Desde el Ministerio de Derechos Sociales también se están promoviendo cambios importantes para dignificar las condiciones laborales de estas mujeres. La mejora de sus derechos laborales y salariales, así como el refuerzo del control público sobre el servicio forman parte de una agenda de cuidados feminista y transformadora. Estas medidas son fundamentales para mujeres que acuden cada mañana a trabajar a domicilios donde no se garantiza su seguridad.

Y cuando una de ellas denuncia, como hizo Teresa Jesús González en Porriño, la respuesta de la administración competente –de la Xunta, de los concellos– y la empresa responsable es tan clara como cruel: la obligan a seguir acudiendo al mismo domicilio hasta que haya una sustituta. Y, cuando la hay, lo que hacen es enviar a otra mujer a vivir el mismo infierno. Cambia el nombre de la cuidadora, pero no se modifica ni una sola condición del riesgo.

Lo que más dificulta erradicar el acoso es su invisibilidad. No porque las víctimas no sepan identificarlo, sino porque todo a su alrededor —la cultura laboral, el silencio institucional, la ausencia de respuesta empresarial— está diseñado para que pase desapercibido. La impunidad no es un accidente: es un síntoma del machismo estructural que atraviesa nuestras relaciones laborales y nuestras instituciones. Lo denuncia el Convenio 190 de la OIT: el acoso en el trabajo no es una anomalía, sino la manifestación visible de una desigualdad arraigada que sigue situando a las mujeres en posiciones de subordinación, especialmente a aquellas que desempeñan trabajos más precarios.

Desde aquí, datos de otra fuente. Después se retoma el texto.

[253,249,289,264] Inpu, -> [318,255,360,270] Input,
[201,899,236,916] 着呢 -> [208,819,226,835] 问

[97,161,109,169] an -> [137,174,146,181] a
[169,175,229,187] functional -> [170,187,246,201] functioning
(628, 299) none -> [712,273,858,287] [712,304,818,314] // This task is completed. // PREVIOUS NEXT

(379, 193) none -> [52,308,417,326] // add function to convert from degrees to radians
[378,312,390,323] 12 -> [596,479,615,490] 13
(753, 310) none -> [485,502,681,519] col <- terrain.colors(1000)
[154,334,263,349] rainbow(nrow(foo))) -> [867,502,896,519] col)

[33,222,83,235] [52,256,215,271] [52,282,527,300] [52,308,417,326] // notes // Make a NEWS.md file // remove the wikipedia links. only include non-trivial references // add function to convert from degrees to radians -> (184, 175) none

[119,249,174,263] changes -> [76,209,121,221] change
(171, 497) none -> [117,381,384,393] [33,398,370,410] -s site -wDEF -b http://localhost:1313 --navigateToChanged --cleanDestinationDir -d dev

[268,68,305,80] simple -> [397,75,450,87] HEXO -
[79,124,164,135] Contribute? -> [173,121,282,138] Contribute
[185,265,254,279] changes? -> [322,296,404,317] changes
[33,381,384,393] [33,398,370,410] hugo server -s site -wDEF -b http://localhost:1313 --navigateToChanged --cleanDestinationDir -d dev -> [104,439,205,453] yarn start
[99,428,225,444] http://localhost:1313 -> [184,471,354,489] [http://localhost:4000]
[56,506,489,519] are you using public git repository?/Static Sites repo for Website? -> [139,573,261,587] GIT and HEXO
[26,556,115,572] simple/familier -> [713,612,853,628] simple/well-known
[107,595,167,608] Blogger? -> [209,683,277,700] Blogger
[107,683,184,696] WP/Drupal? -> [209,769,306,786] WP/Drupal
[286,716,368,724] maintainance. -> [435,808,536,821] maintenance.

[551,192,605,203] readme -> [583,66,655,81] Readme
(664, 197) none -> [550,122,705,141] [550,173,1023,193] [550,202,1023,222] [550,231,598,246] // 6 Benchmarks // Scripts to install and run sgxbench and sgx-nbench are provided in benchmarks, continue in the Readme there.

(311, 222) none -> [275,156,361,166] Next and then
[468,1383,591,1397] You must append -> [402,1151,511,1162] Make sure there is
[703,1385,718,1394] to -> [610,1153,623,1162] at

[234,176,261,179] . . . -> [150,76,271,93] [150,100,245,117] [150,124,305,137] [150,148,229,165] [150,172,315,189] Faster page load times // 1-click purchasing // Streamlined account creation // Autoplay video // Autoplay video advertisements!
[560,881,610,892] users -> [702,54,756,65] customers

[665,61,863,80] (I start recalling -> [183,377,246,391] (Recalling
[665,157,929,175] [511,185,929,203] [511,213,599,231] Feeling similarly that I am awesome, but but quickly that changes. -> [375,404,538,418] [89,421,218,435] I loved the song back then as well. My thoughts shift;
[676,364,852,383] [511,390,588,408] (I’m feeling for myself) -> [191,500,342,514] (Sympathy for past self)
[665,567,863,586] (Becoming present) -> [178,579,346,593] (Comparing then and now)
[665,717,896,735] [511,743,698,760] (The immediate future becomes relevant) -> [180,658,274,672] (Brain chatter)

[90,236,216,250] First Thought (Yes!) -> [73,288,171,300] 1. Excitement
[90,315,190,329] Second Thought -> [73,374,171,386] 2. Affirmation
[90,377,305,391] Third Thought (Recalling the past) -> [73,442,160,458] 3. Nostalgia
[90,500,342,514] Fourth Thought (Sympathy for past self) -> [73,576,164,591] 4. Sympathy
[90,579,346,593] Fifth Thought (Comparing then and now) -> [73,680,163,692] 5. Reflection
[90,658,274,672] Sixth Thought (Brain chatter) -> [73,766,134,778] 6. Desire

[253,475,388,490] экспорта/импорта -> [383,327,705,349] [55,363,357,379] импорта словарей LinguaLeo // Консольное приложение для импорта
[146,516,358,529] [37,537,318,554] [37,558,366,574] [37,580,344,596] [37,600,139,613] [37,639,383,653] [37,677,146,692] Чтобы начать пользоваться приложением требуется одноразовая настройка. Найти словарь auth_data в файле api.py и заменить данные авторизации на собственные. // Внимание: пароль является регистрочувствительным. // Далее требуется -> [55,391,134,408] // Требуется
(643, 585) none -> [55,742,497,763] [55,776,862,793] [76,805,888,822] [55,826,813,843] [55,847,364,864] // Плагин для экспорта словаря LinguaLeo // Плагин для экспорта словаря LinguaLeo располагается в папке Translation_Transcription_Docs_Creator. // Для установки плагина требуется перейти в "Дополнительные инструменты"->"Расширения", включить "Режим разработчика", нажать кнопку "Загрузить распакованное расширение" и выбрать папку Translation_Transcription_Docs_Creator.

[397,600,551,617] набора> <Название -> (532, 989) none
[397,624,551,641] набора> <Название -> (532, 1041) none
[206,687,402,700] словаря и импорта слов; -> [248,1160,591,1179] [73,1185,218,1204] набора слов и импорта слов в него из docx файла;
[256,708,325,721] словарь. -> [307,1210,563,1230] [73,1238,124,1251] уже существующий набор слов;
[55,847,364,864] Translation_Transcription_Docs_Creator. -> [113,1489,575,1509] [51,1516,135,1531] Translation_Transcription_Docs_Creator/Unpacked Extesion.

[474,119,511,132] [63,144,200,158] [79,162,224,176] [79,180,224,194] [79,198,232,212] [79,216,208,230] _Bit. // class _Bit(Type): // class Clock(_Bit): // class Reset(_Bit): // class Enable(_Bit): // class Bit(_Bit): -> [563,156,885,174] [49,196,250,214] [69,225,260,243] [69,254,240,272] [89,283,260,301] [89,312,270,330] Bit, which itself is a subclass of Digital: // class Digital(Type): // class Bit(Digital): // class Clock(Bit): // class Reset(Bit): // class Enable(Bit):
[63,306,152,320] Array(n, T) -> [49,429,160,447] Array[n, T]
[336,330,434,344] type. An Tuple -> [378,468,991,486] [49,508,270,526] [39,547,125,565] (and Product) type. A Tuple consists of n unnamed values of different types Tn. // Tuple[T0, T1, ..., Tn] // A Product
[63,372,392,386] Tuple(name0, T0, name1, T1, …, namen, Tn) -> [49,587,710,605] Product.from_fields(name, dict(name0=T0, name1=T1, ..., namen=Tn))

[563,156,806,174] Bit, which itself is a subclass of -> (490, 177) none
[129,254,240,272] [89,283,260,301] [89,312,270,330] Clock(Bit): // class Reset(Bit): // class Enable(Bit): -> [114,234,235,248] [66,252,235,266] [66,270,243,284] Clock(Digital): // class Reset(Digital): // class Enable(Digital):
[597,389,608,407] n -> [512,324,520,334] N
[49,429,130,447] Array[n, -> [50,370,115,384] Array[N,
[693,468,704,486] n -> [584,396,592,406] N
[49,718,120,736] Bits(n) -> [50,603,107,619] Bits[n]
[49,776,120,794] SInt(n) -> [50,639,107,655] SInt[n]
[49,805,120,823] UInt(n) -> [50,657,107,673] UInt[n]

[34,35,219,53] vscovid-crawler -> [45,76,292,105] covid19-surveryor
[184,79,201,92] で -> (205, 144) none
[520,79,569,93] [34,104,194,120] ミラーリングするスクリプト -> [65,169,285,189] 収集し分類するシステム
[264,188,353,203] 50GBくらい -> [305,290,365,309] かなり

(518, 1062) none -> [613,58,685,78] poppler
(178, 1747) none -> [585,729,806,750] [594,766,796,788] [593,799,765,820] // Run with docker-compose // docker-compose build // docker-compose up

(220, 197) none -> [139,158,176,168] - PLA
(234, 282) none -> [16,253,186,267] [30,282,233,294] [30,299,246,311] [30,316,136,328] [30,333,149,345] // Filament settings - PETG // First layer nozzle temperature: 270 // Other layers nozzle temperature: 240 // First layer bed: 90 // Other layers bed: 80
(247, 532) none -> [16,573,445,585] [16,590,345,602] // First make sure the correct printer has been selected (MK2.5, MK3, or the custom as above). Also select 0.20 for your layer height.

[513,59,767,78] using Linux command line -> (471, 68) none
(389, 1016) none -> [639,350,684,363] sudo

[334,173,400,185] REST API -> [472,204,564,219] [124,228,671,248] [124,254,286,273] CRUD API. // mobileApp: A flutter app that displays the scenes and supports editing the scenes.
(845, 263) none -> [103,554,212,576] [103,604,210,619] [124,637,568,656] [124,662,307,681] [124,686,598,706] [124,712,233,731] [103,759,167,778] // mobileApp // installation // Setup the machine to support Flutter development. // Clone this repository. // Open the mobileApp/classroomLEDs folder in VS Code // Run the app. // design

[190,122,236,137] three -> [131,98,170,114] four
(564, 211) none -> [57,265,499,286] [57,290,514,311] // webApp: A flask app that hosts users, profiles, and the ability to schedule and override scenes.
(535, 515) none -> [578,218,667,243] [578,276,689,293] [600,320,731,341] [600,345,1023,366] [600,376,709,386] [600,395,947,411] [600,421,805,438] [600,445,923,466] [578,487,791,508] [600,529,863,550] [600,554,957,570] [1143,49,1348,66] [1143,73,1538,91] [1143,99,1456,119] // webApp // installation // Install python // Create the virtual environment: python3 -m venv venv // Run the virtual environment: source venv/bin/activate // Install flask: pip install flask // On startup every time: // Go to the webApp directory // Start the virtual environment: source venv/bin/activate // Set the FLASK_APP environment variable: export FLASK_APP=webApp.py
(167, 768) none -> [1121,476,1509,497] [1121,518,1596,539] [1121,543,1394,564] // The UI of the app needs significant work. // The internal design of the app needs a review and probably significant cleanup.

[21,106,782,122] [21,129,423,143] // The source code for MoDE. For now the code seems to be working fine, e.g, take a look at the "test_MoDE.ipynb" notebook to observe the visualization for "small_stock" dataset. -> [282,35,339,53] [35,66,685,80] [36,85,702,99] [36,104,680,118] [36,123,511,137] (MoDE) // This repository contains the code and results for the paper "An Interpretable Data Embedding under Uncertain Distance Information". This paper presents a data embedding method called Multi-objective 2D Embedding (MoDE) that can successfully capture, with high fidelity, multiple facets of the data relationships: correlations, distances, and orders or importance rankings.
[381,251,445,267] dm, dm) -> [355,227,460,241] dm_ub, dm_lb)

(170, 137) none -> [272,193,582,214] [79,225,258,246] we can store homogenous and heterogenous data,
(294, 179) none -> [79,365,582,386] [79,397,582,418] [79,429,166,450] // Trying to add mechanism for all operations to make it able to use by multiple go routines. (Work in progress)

Por eso, la violencia contra las trabajadoras del SAF no es solo violencia laboral ni solo violencia machista. Es violencia machista de clase. Porque mientras en ciertos sectores y grandes empresas se habla ya de compliance, códigos éticos o planes de igualdad, en un sector tan esencial como el de los cuidados —profundamente feminizado, privatizado y precarizado— aún estamos reclamando que se cumpla la norma más básica: que se evalúe si un domicilio es seguro, que se actúe ante una denuncia, que no se exponga a una mujer sola frente a un agresor.

Por todo ello en SUMAR exigimos responsabilidades institucionales y empresariales por lo ocurrido en O Porriño. Porque lo que ha matado a Teresa es el incumplimiento de la ley por parte de quien debía protegerla. Ni una trabajadora SAD más debe pisar un domicilio sin la garantía de que no vaya a sufrir una situación de acoso; menos aún si ya existe una denuncia.

Además, hay que revisar todo el sistema. La privatización del cuidado no puede seguir dejando expuestas a quienes lo prestan. Por eso nosotras apostamos por una política pública que ponga la vida en el centro, que asuma el cuidado como derecho y como bien común, y que proteja a quienes lo garantizan.

Porque a las que cuidan, también hay que cuidarlas.